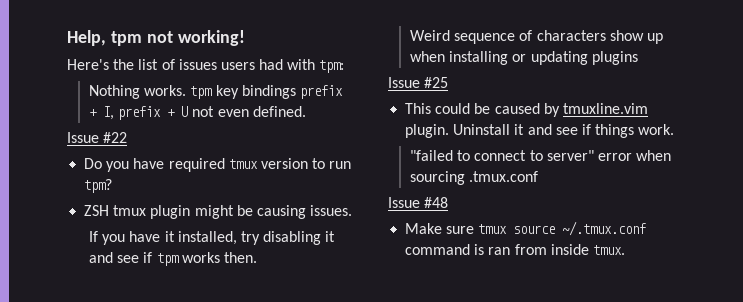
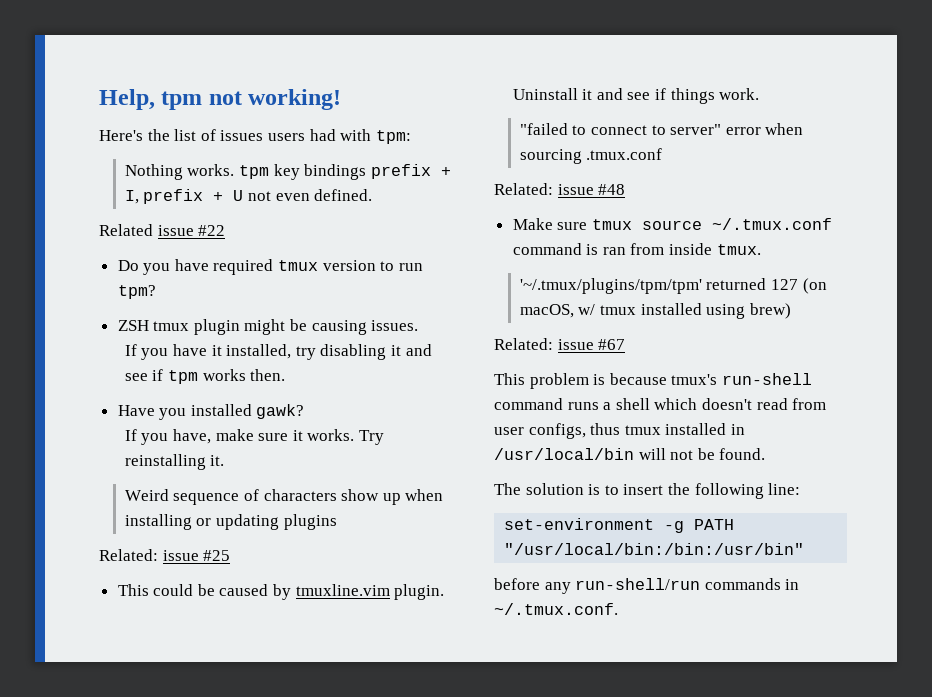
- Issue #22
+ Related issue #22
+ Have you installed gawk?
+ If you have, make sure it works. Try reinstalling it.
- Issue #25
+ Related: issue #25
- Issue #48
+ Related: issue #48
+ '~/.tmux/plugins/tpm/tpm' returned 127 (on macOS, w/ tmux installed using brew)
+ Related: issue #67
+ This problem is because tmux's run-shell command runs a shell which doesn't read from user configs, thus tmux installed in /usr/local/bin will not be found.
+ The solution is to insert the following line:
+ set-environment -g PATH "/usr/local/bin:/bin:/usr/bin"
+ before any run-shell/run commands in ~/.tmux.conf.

§ What the exercise asks: Write out the listing above exactly, images omitted.

§ Expected output:
- Issue #22
+ Related issue #22
+ Have you installed gawk?
+ If you have, make sure it works. Try reinstalling it.
- Issue #25
+ Related: issue #25
- Issue #48
+ Related: issue #48
+ '~/.tmux/plugins/tpm/tpm' returned 127 (on macOS, w/ tmux installed using brew)
+ Related: issue #67
+ This problem is because tmux's run-shell command runs a shell which doesn't read from user configs, thus tmux installed in /usr/local/bin will not be found.
+ The solution is to insert the following line:
+ set-environment -g PATH "/usr/local/bin:/bin:/usr/bin"
+ before any run-shell/run commands in ~/.tmux.conf.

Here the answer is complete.